**YOUR TASK:** Where in the data below does the word "Rolle" appear? Copy every line that has it.

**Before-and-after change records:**
────────────────────────────────────────

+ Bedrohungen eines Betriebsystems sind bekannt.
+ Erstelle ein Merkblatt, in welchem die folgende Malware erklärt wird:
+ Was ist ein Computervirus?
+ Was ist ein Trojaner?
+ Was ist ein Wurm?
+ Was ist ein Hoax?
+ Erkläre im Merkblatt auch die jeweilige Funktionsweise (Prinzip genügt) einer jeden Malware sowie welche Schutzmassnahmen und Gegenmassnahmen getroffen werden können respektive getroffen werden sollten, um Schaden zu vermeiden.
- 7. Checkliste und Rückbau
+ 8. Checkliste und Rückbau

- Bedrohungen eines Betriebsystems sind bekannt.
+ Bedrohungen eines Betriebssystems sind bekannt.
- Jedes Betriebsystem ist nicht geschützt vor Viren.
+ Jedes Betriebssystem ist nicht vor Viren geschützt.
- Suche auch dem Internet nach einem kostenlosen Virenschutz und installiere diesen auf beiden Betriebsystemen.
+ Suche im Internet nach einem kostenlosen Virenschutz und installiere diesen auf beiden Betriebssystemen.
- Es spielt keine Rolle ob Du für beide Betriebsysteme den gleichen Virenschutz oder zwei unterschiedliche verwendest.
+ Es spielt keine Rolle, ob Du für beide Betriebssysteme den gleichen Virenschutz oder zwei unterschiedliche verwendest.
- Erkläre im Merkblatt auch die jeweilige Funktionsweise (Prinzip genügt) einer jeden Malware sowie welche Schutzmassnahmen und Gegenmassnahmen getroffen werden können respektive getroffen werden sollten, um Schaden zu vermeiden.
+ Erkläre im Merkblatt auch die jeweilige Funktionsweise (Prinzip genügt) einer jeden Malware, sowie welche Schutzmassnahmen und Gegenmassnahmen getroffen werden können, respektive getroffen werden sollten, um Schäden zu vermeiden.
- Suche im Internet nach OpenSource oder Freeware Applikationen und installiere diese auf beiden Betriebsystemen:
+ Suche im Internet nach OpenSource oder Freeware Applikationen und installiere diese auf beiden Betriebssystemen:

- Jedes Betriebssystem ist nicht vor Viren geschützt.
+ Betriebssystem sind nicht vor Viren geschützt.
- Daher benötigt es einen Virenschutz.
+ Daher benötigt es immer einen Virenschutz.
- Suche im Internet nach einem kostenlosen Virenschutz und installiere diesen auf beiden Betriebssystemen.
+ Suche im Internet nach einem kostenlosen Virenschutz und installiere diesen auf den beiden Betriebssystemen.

────────────────────────────────────────

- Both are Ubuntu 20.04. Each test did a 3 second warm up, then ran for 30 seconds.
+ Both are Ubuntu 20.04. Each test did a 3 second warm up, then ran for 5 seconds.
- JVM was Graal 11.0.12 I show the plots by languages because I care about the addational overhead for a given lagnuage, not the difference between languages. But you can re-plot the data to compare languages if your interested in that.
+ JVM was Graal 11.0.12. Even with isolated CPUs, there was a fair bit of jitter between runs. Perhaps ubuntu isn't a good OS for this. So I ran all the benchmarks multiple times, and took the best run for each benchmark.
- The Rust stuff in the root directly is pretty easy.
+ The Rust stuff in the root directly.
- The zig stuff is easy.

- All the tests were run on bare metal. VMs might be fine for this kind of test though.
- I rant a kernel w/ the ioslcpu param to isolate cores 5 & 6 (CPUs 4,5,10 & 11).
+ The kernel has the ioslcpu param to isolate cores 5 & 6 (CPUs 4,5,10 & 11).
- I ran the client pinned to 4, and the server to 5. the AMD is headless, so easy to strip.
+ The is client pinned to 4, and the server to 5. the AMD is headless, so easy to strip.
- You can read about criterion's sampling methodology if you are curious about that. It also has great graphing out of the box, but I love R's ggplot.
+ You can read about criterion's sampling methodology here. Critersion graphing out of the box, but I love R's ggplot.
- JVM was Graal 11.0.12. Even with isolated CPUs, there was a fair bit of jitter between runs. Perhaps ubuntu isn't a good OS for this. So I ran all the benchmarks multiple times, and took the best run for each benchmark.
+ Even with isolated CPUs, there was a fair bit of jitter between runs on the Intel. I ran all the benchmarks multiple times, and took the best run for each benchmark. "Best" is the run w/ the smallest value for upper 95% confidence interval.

────────────────────────────────────────

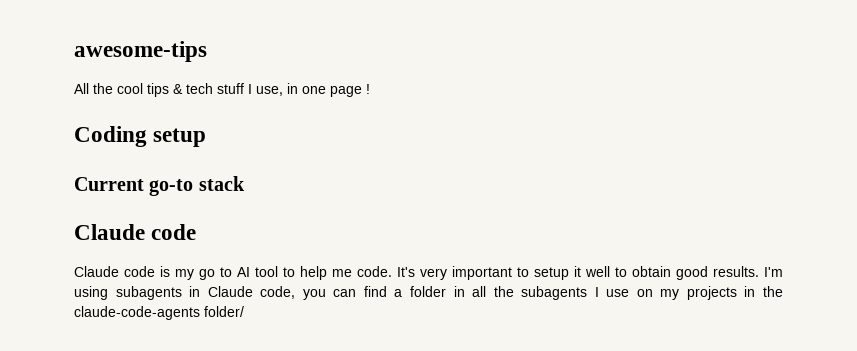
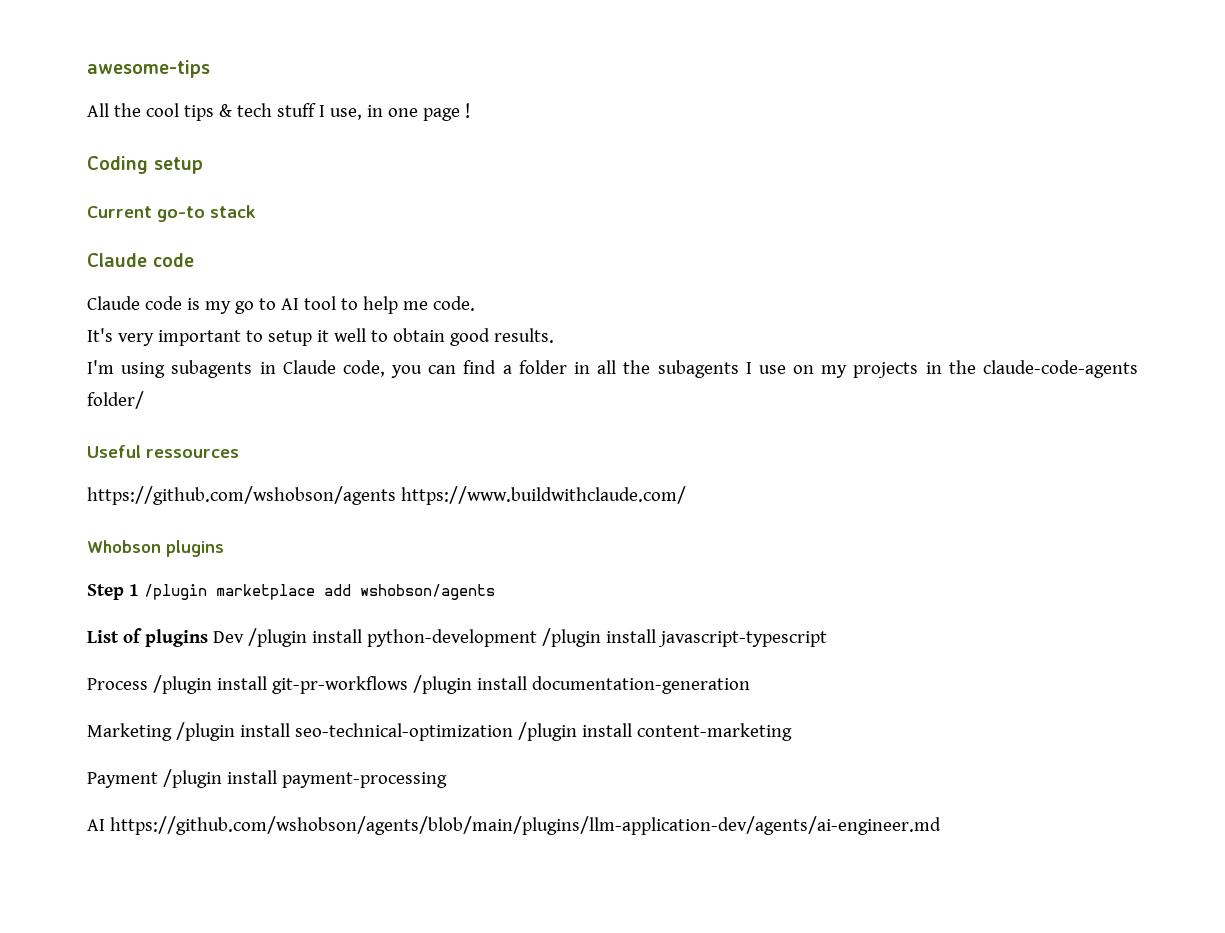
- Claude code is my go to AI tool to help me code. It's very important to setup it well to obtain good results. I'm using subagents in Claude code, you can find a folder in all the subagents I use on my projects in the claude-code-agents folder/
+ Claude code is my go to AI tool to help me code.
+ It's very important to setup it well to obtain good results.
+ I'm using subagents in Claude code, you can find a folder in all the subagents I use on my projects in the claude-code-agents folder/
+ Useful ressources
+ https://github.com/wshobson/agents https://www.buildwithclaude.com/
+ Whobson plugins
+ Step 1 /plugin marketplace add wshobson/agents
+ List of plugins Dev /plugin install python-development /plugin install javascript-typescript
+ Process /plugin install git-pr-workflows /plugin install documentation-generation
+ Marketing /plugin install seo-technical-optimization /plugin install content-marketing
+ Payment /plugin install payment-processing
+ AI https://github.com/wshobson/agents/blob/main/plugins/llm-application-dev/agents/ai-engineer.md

────────────────────────────────────────

**TASK RESULT:**
- Es spielt keine Rolle ob Du für beide Betriebsysteme den gleichen Virenschutz oder zwei unterschiedliche verwendest.
+ Es spielt keine Rolle, ob Du für beide Betriebssysteme den gleichen Virenschutz oder zwei unterschiedliche verwendest.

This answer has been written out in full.